● **SUPPLIED RECORDS**

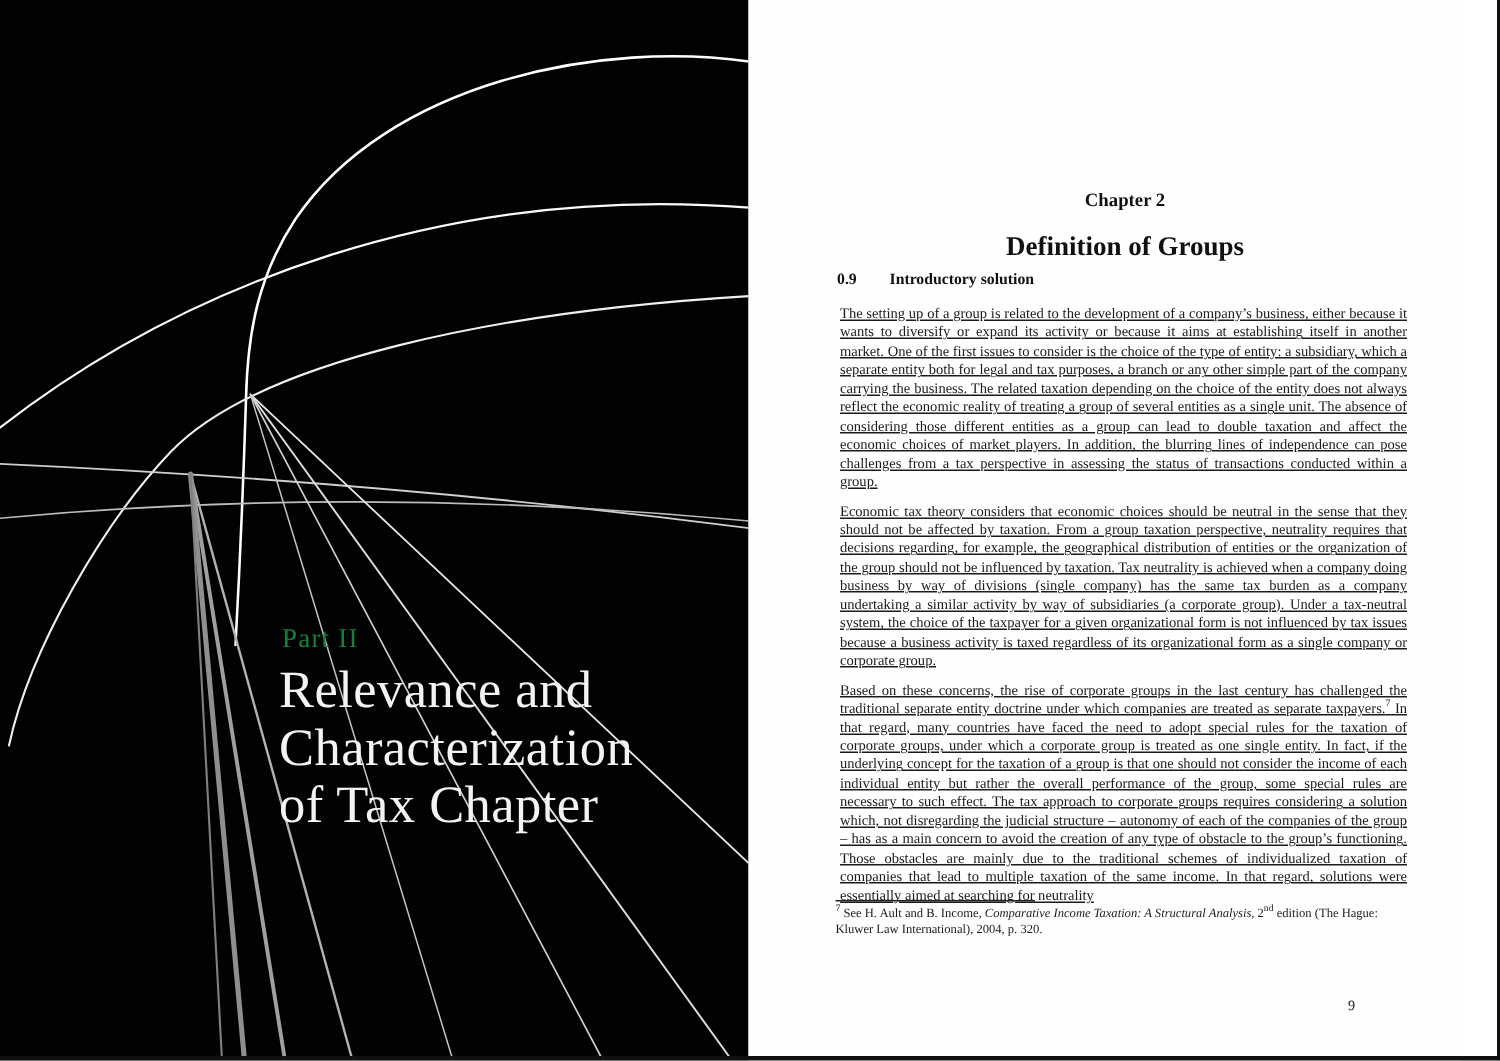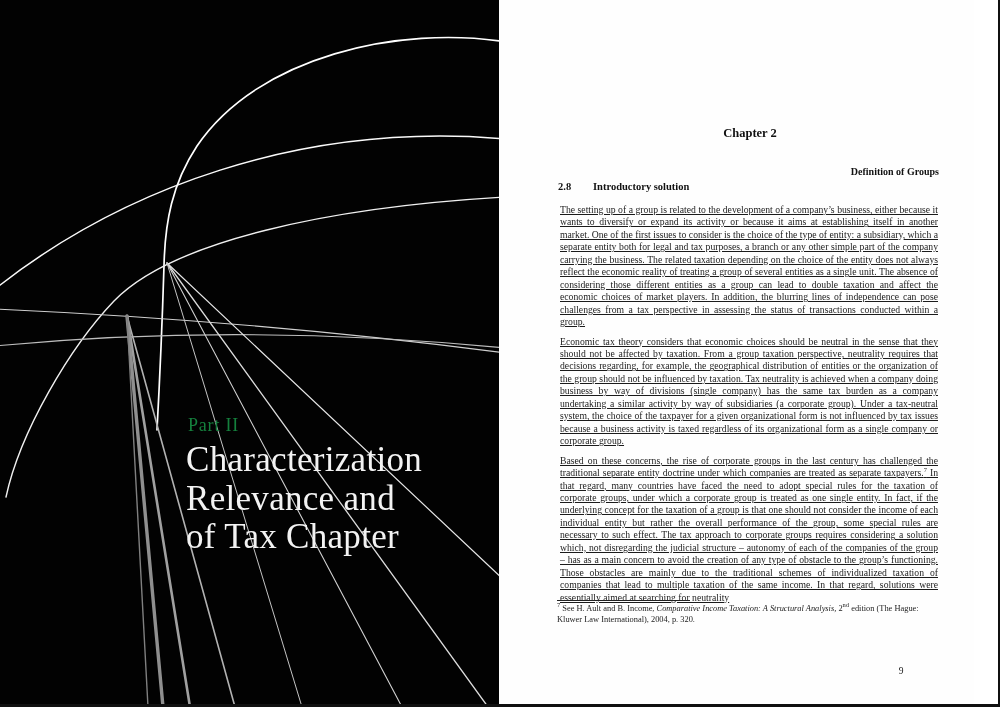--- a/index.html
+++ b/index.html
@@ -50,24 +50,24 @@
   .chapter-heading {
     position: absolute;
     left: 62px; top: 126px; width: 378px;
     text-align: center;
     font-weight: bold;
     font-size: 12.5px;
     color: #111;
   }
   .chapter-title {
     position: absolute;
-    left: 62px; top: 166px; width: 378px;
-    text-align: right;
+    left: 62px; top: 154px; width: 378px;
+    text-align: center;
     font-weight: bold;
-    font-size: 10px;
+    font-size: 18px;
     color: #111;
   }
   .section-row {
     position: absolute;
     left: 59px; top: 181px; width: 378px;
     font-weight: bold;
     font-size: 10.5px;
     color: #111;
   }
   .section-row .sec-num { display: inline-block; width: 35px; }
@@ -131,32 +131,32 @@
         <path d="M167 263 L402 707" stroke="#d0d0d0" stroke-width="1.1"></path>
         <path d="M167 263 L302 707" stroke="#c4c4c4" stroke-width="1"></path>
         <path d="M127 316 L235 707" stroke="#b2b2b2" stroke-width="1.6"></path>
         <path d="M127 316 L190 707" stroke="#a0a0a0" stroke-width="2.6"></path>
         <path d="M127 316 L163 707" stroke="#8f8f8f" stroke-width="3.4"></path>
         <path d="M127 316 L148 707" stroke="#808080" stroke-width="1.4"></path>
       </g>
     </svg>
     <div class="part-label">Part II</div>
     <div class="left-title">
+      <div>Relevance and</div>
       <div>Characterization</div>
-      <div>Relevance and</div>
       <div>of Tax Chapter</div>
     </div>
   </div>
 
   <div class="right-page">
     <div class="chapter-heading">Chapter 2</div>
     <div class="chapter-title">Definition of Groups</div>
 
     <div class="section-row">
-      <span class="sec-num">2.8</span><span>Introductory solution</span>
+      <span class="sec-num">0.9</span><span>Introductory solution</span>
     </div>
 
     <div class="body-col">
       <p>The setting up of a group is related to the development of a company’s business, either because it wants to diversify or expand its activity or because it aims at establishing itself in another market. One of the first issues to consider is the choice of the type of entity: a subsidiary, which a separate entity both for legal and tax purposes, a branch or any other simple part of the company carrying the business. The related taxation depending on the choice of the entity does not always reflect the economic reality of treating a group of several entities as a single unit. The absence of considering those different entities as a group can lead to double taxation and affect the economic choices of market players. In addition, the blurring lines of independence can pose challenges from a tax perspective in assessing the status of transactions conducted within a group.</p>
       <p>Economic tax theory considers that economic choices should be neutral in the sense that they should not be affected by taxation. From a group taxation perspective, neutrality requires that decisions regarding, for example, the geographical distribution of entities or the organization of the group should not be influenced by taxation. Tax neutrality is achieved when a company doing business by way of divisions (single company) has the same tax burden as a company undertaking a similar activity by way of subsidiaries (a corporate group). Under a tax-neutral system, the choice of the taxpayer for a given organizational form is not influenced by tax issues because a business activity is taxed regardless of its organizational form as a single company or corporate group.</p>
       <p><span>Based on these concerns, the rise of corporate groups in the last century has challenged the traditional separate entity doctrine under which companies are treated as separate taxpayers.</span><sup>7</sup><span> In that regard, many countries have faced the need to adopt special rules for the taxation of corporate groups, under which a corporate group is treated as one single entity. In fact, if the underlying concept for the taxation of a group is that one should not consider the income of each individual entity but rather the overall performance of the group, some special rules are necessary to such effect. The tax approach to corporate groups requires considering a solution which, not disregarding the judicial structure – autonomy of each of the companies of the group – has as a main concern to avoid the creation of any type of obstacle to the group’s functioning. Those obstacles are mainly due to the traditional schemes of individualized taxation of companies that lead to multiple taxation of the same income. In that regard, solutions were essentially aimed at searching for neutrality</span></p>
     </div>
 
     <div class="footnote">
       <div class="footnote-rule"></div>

● **EXERCISE INSTRUCTIONS**
For this exercise, transcribe the entries verbatim and skip all pictures.

● **WRITTEN SOLUTION**
--- a/index.html
+++ b/index.html
@@ -50,24 +50,24 @@
   .chapter-heading {
     position: absolute;
     left: 62px; top: 126px; width: 378px;
     text-align: center;
     font-weight: bold;
     font-size: 12.5px;
     color: #111;
   }
   .chapter-title {
     position: absolute;
-    left: 62px; top: 166px; width: 378px;
-    text-align: right;
+    left: 62px; top: 154px; width: 378px;
+    text-align: center;
     font-weight: bold;
-    font-size: 10px;
+    font-size: 18px;
     color: #111;
   }
   .section-row {
     position: absolute;
     left: 59px; top: 181px; width: 378px;
     font-weight: bold;
     font-size: 10.5px;
     color: #111;
   }
   .section-row .sec-num { display: inline-block; width: 35px; }
@@ -131,32 +131,32 @@
         <path d="M167 263 L402 707" stroke="#d0d0d0" stroke-width="1.1"></path>
         <path d="M167 263 L302 707" stroke="#c4c4c4" stroke-width="1"></path>
         <path d="M127 316 L235 707" stroke="#b2b2b2" stroke-width="1.6"></path>
         <path d="M127 316 L190 707" stroke="#a0a0a0" stroke-width="2.6"></path>
         <path d="M127 316 L163 707" stroke="#8f8f8f" stroke-width="3.4"></path>
         <path d="M127 316 L148 707" stroke="#808080" stroke-width="1.4"></path>
       </g>
     </svg>
     <div class="part-label">Part II</div>
     <div class="left-title">
+      <div>Relevance and</div>
       <div>Characterization</div>
-      <div>Relevance and</div>
       <div>of Tax Chapter</div>
     </div>
   </div>
 
   <div class="right-page">
     <div class="chapter-heading">Chapter 2</div>
     <div class="chapter-title">Definition of Groups</div>
 
     <div class="section-row">
-      <span class="sec-num">2.8</span><span>Introductory solution</span>
+      <span class="sec-num">0.9</span><span>Introductory solution</span>
     </div>
 
     <div class="body-col">
       <p>The setting up of a group is related to the development of a company’s business, either because it wants to diversify or expand its activity or because it aims at establishing itself in another market. One of the first issues to consider is the choice of the type of entity: a subsidiary, which a separate entity both for legal and tax purposes, a branch or any other simple part of the company carrying the business. The related taxation depending on the choice of the entity does not always reflect the economic reality of treating a group of several entities as a single unit. The absence of considering those different entities as a group can lead to double taxation and affect the economic choices of market players. In addition, the blurring lines of independence can pose challenges from a tax perspective in assessing the status of transactions conducted within a group.</p>
       <p>Economic tax theory considers that economic choices should be neutral in the sense that they should not be affected by taxation. From a group taxation perspective, neutrality requires that decisions regarding, for example, the geographical distribution of entities or the organization of the group should not be influenced by taxation. Tax neutrality is achieved when a company doing business by way of divisions (single company) has the same tax burden as a company undertaking a similar activity by way of subsidiaries (a corporate group). Under a tax-neutral system, the choice of the taxpayer for a given organizational form is not influenced by tax issues because a business activity is taxed regardless of its organizational form as a single company or corporate group.</p>
       <p><span>Based on these concerns, the rise of corporate groups in the last century has challenged the traditional separate entity doctrine under which companies are treated as separate taxpayers.</span><sup>7</sup><span> In that regard, many countries have faced the need to adopt special rules for the taxation of corporate groups, under which a corporate group is treated as one single entity. In fact, if the underlying concept for the taxation of a group is that one should not consider the income of each individual entity but rather the overall performance of the group, some special rules are necessary to such effect. The tax approach to corporate groups requires considering a solution which, not disregarding the judicial structure – autonomy of each of the companies of the group – has as a main concern to avoid the creation of any type of obstacle to the group’s functioning. Those obstacles are mainly due to the traditional schemes of individualized taxation of companies that lead to multiple taxation of the same income. In that regard, solutions were essentially aimed at searching for neutrality</span></p>
     </div>
 
     <div class="footnote">
       <div class="footnote-rule"></div>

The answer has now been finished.